══ Input material ══

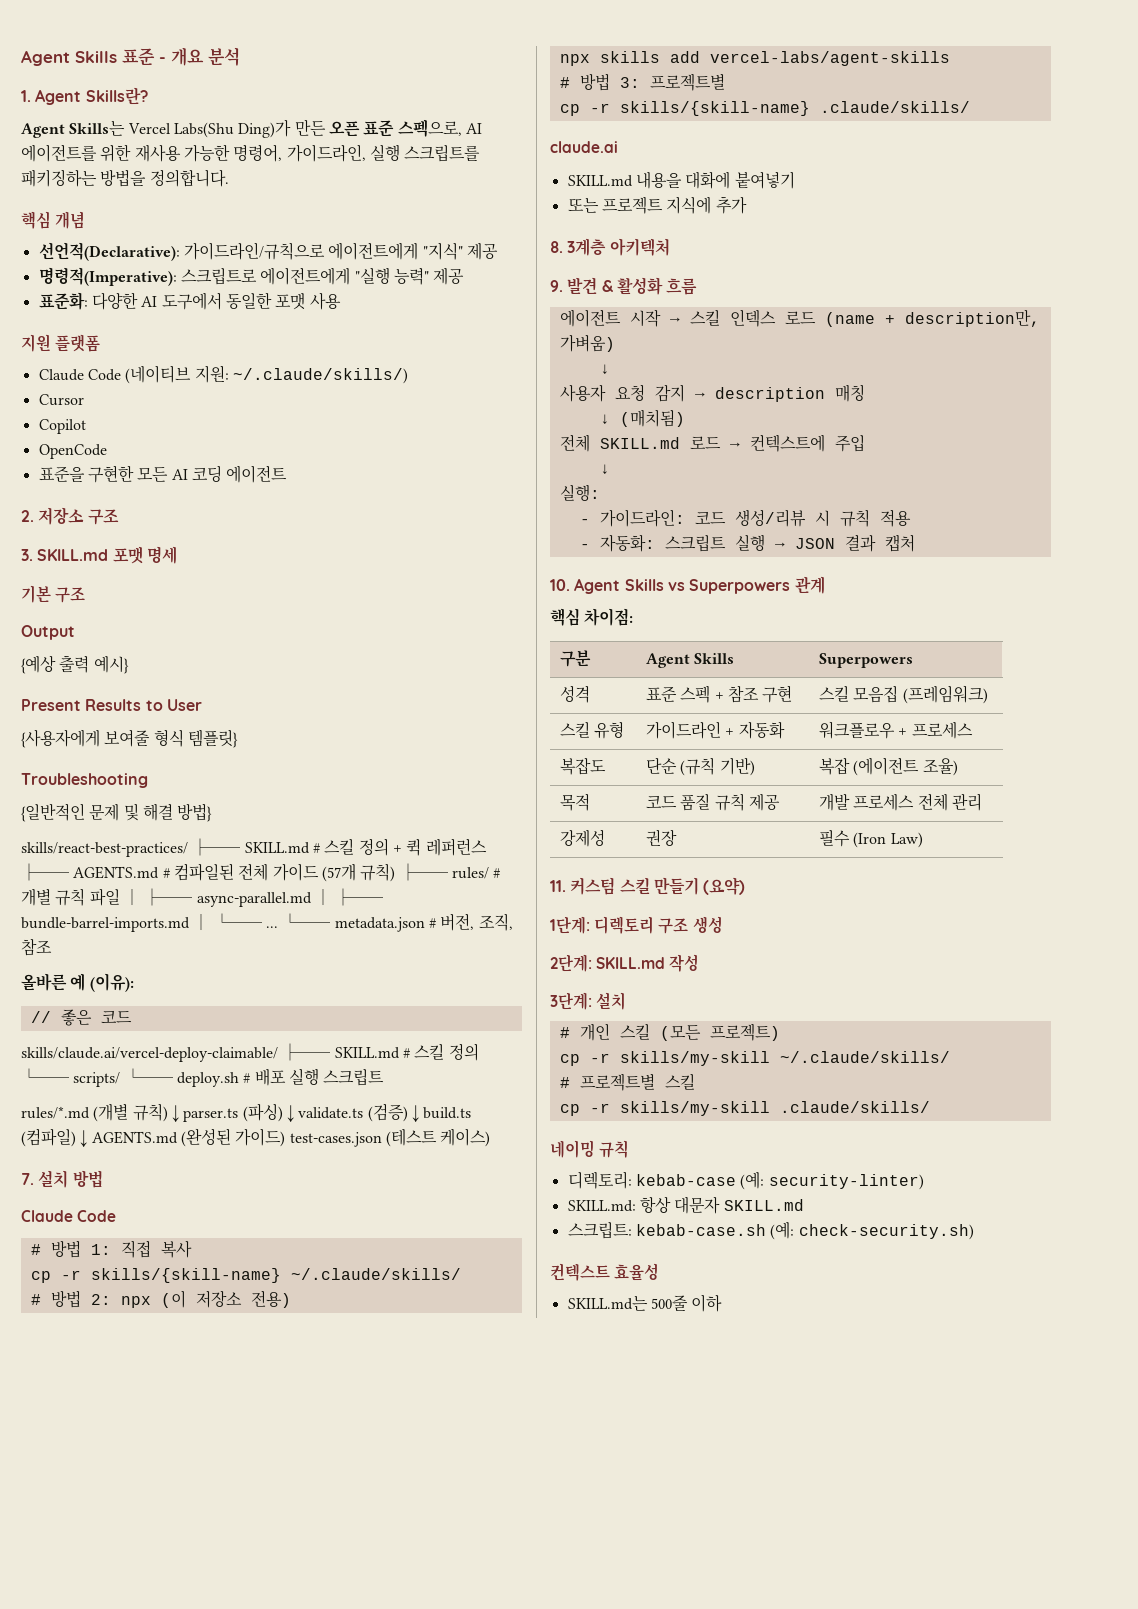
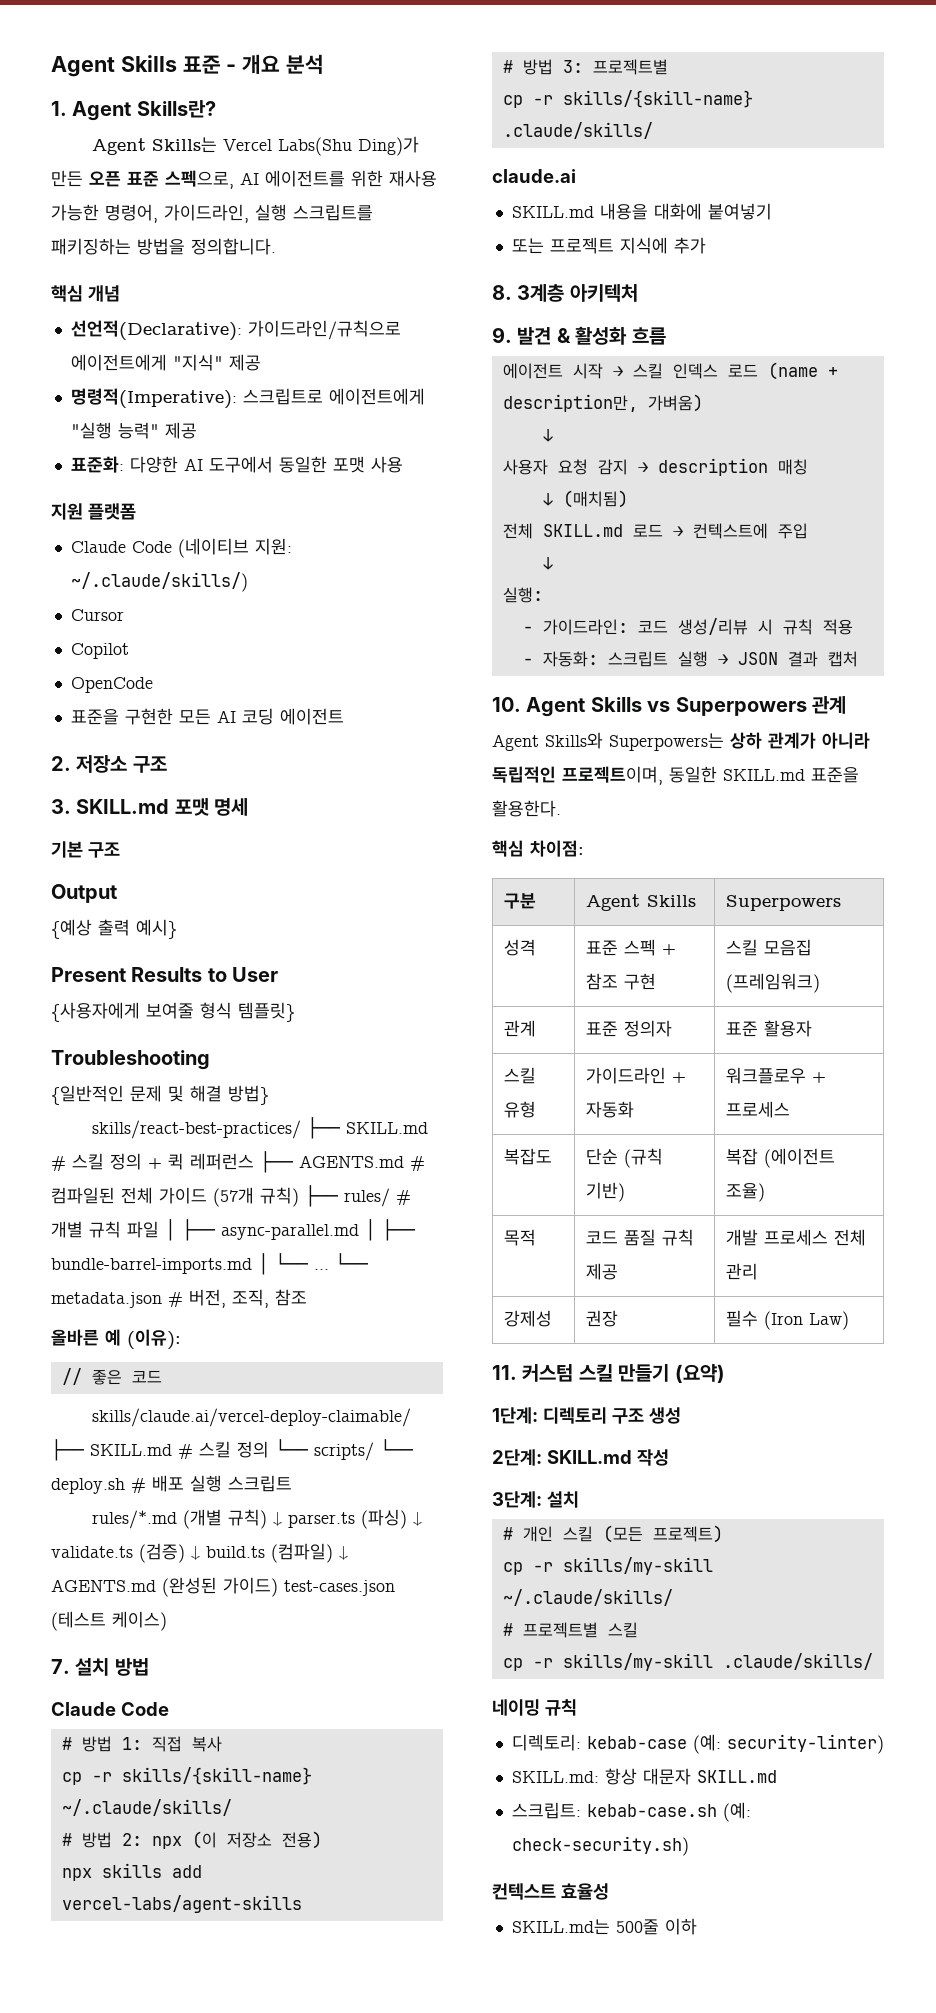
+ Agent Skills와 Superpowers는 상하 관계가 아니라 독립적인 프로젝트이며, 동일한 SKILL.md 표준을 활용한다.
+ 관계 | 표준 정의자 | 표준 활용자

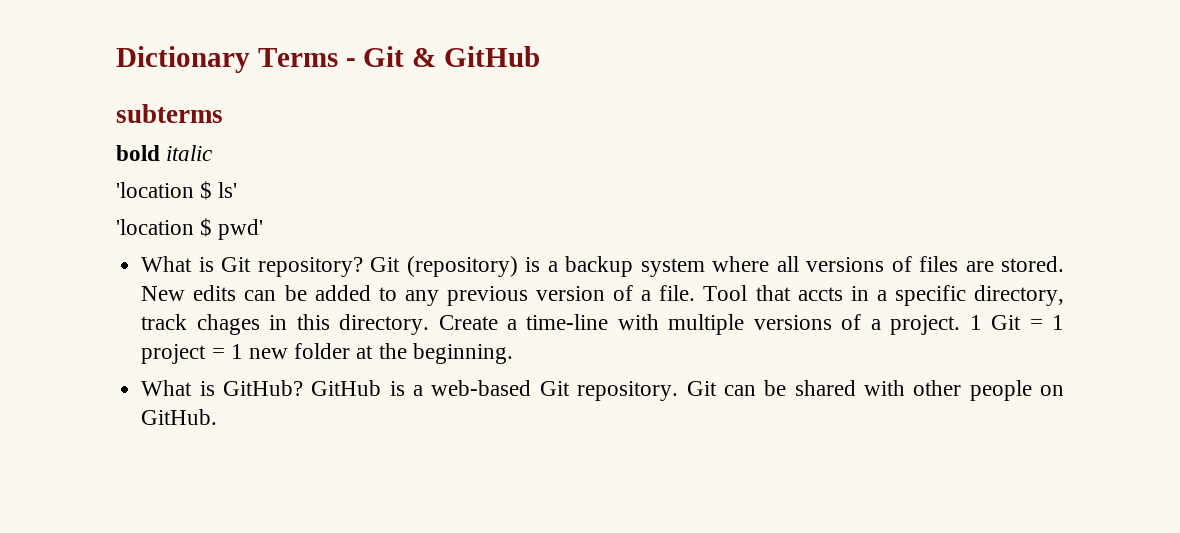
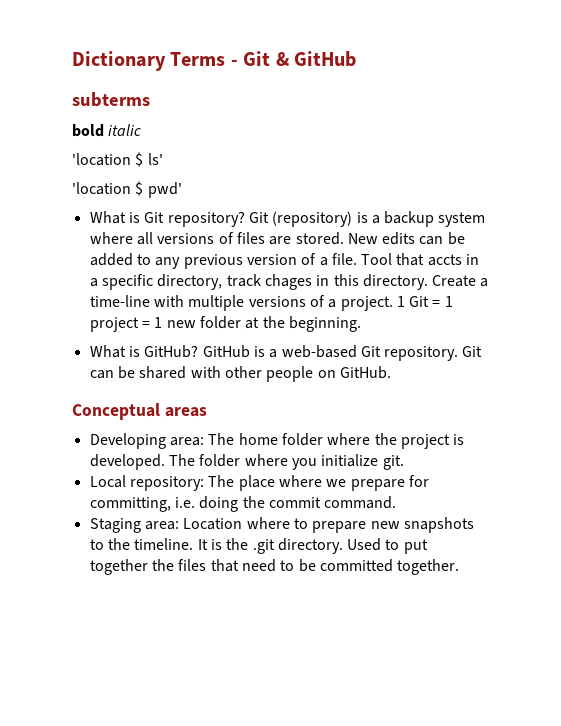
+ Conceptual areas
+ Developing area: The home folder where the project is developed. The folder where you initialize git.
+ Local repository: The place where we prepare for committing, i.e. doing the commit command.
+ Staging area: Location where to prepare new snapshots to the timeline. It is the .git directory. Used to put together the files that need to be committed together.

═══

- _Assigned task_: Please copy exactly the lines from the one containing "정의자 | 표준 활용자" through the last line of the records above, both included, and leave out any pictures.

- _Output_:
+ 관계 | 표준 정의자 | 표준 활용자

+ Conceptual areas
+ Developing area: The home folder where the project is developed. The folder where you initialize git.
+ Local repository: The place where we prepare for committing, i.e. doing the commit command.
+ Staging area: Location where to prepare new snapshots to the timeline. It is the .git directory. Used to put together the files that need to be committed together.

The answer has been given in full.